Records for this task ::
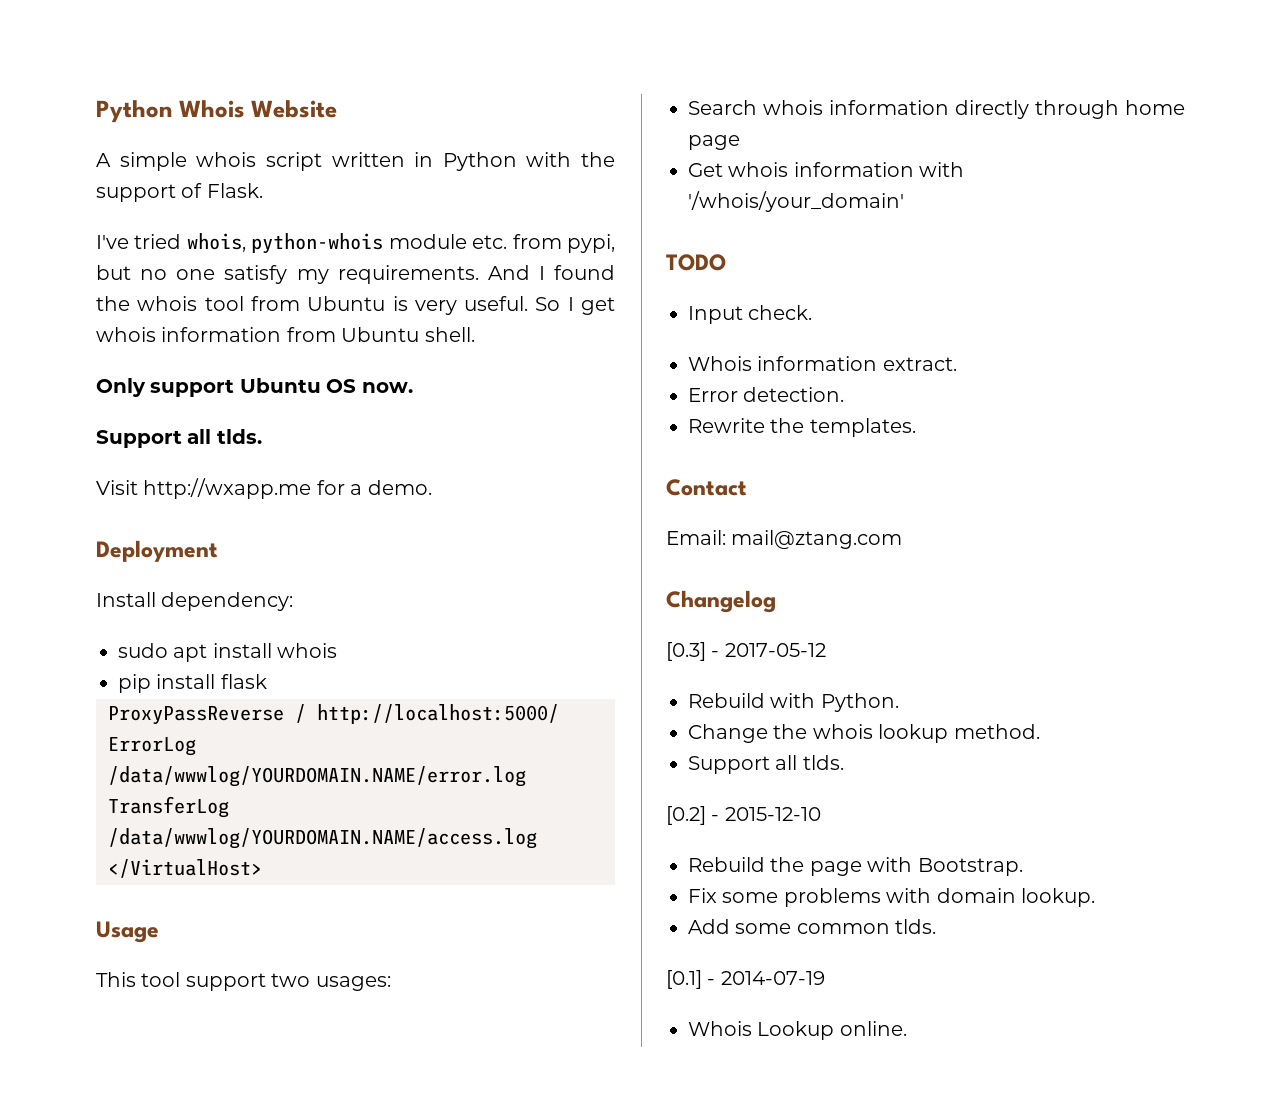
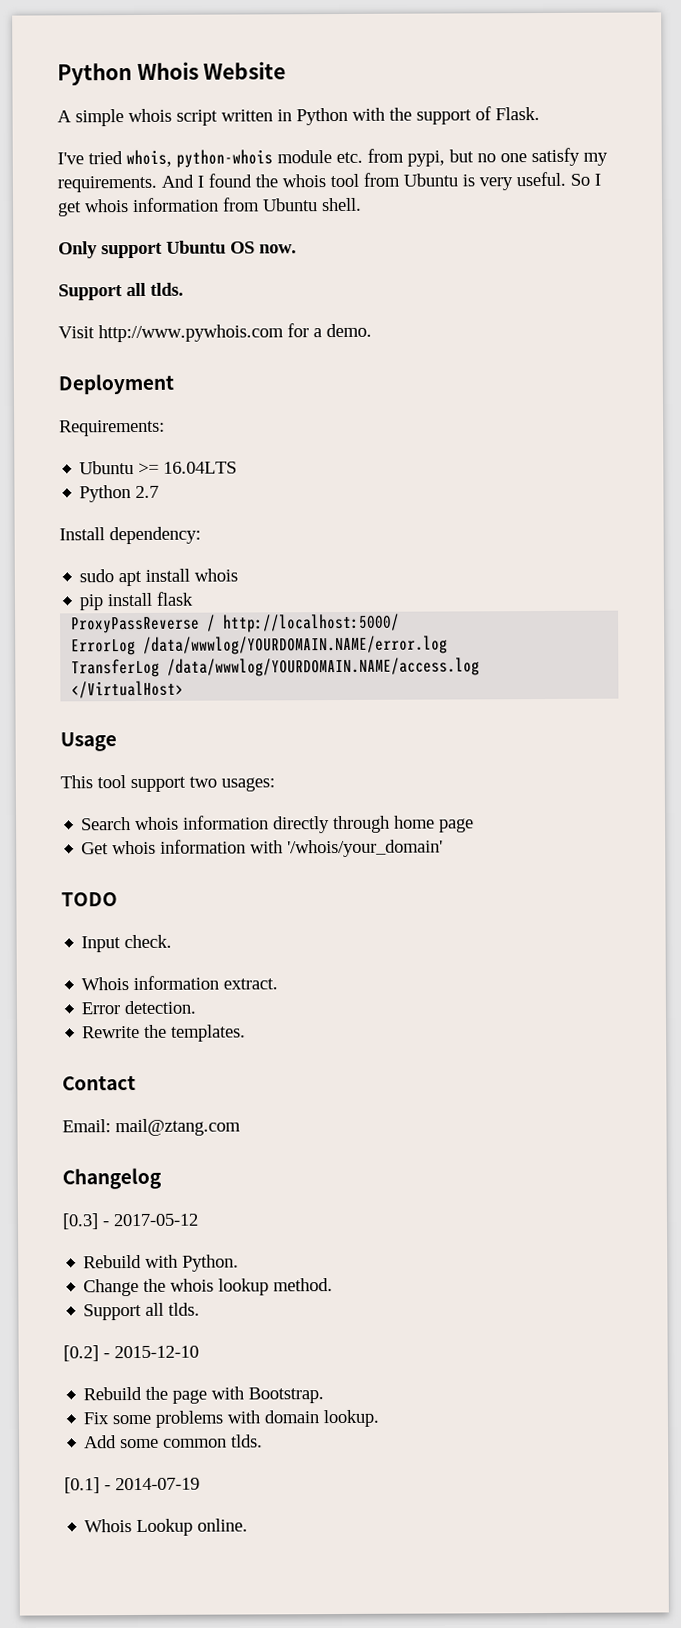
[143,478,312,499] http://wxapp.me -> [98,324,284,343] http://www.pywhois.com
(218, 551) none -> [59,419,165,437] [79,461,238,475] [79,485,160,503] // Requirements: // Ubuntu >= 16.04LTS // Python 2.7

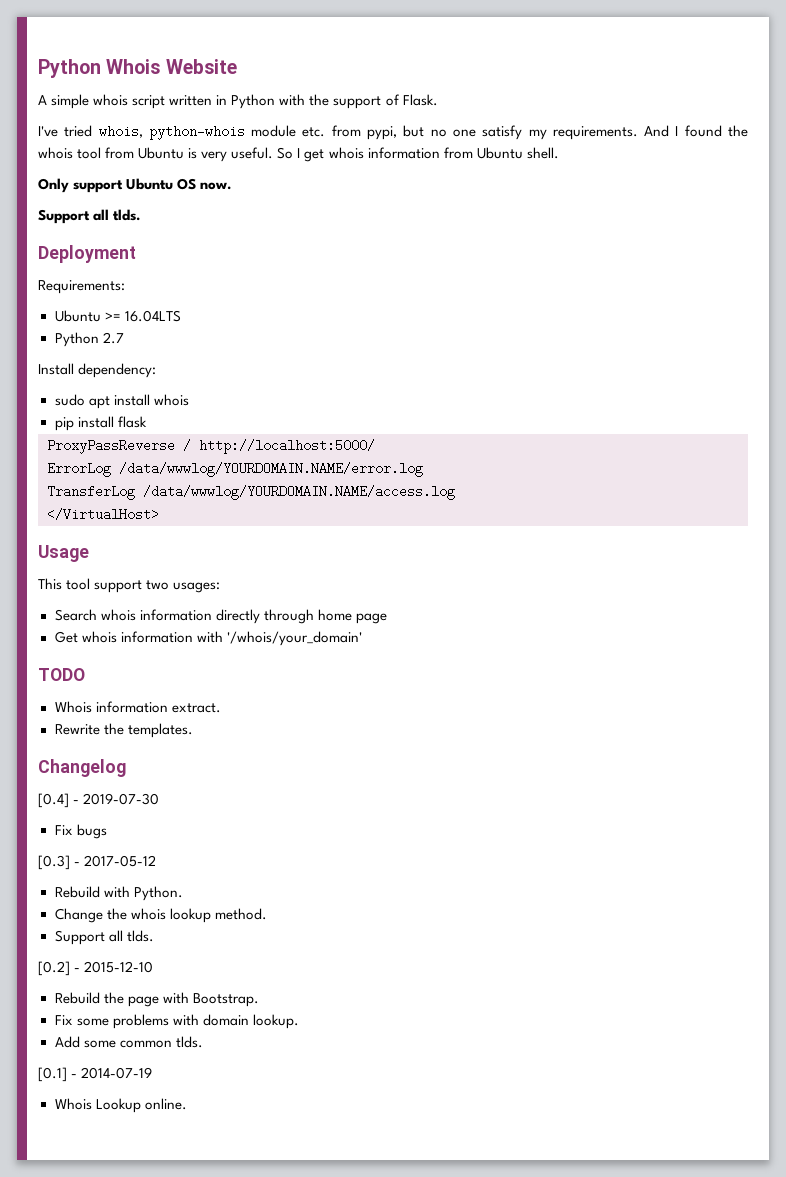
[58,323,372,343] // Visit http://www.pywhois.com for a demo. -> (142, 215) none
[81,934,173,953] // Input check. -> (85, 674) none
[81,1000,197,1015] // Error detection. -> (221, 708) none
[62,1076,136,1091] [62,1118,241,1137] [62,1167,162,1190] Contact // Email: mail@ztang.com // Changelog -> [38,759,126,777] [38,793,160,808] [54,824,107,839] Changelog // [0.4] - 2019-07-30 // Fix bugs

Task to complete :: Nothing but the lines from the one with "[58,323,372,343] // Visit" through the end of the data above should be repeated, each exactly as it stands.

Solved exercise ::
[58,323,372,343] // Visit http://www.pywhois.com for a demo. -> (142, 215) none
[81,934,173,953] // Input check. -> (85, 674) none
[81,1000,197,1015] // Error detection. -> (221, 708) none
[62,1076,136,1091] [62,1118,241,1137] [62,1167,162,1190] Contact // Email: mail@ztang.com // Changelog -> [38,759,126,777] [38,793,160,808] [54,824,107,839] Changelog // [0.4] - 2019-07-30 // Fix bugs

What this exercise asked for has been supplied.